The bay is home to a variety of fish, including Burrfish, Chromis, Filefish, Glassy Sweepers, Horse-eye Jacks, Lancer Dragonets, Lizardfish, Peacock Flounders, Pikeblennies, Schoolmasters, Spotted Drums, Tarpons, Yellowfin Groupers, and Yellowhead Jawfish, as well as Nurse Sharks and Reef sharks.

Other marine life in Ladder Bay includes Channel Clinging Crabs, Green Turtles, Hawksbill Turtles, Spotted Moray Eels, Squat Lobster, and Tigertail Sea Cucumber.

Ladder Bay's reefs include a variety of coral. The most common are Star coral (Astreopora), Brain coral, and Gorgonian (Alcyonacea) coral, as well as Porites coral at the Porites Point dive site. The bay is also home to sea fans such as Deepwater Seafans.

== Moorings ==
Saba has two designated anchorage zones within the Saba National Marine Park: one between Ladder Bay and Wells Bay (west coast), and one in front of Fort Bay (southern coast). Between Ladder Bay and Wells Bay, the Saba National Marine Park manages about half a dozen moorings that are in about 60 feet (18 m) of water. The use of mooring buoys can help eliminator anchor damage to coral reefs.
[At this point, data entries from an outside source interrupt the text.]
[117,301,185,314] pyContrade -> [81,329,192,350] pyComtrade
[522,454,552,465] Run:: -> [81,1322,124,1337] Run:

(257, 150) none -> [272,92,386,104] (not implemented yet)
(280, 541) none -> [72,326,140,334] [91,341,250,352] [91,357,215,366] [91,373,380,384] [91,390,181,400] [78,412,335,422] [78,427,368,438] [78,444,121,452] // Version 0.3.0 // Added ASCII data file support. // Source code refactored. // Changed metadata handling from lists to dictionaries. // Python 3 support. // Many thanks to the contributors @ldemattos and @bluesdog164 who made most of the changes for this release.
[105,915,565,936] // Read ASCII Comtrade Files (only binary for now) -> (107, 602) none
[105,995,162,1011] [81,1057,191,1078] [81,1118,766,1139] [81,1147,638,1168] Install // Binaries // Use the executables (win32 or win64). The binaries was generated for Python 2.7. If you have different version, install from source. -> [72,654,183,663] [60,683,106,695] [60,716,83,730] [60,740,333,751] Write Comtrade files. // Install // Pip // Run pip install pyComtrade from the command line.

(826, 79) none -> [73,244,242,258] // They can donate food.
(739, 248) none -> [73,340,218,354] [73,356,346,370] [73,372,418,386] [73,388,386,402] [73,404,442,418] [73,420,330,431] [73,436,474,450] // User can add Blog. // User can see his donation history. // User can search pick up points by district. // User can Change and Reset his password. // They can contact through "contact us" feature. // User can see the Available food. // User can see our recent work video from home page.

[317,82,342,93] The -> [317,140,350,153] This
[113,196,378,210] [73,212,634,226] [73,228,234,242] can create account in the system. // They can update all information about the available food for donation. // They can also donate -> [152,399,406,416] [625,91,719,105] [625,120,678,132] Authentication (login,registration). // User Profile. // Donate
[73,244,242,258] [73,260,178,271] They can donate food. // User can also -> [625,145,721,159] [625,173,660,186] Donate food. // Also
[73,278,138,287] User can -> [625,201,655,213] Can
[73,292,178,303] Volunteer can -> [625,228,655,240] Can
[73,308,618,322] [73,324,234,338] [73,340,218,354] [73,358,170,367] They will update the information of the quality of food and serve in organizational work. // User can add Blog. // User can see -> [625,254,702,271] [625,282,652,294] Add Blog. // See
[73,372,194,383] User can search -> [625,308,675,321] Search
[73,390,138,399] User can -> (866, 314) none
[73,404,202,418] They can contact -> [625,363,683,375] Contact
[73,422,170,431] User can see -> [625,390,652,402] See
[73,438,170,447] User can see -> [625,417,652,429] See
Passengers of moored boats are advised to enter the island via through Fort Bay Harbor for safety reasons. Additionally, passengers from arriving yachts are required to go to Fort Bay to clear Customs and Immigration, as well as to check in and out with the Saba's Harbor Master.

In March 2017, a French-owned boat broke free of its mooring, and became stranded on the rocks in Ladder Bay. No one was aboard, and the boat was successfully salvaged a few days later. That same year another vessel ran aground at Ladder Bay; all passengers were unharmed.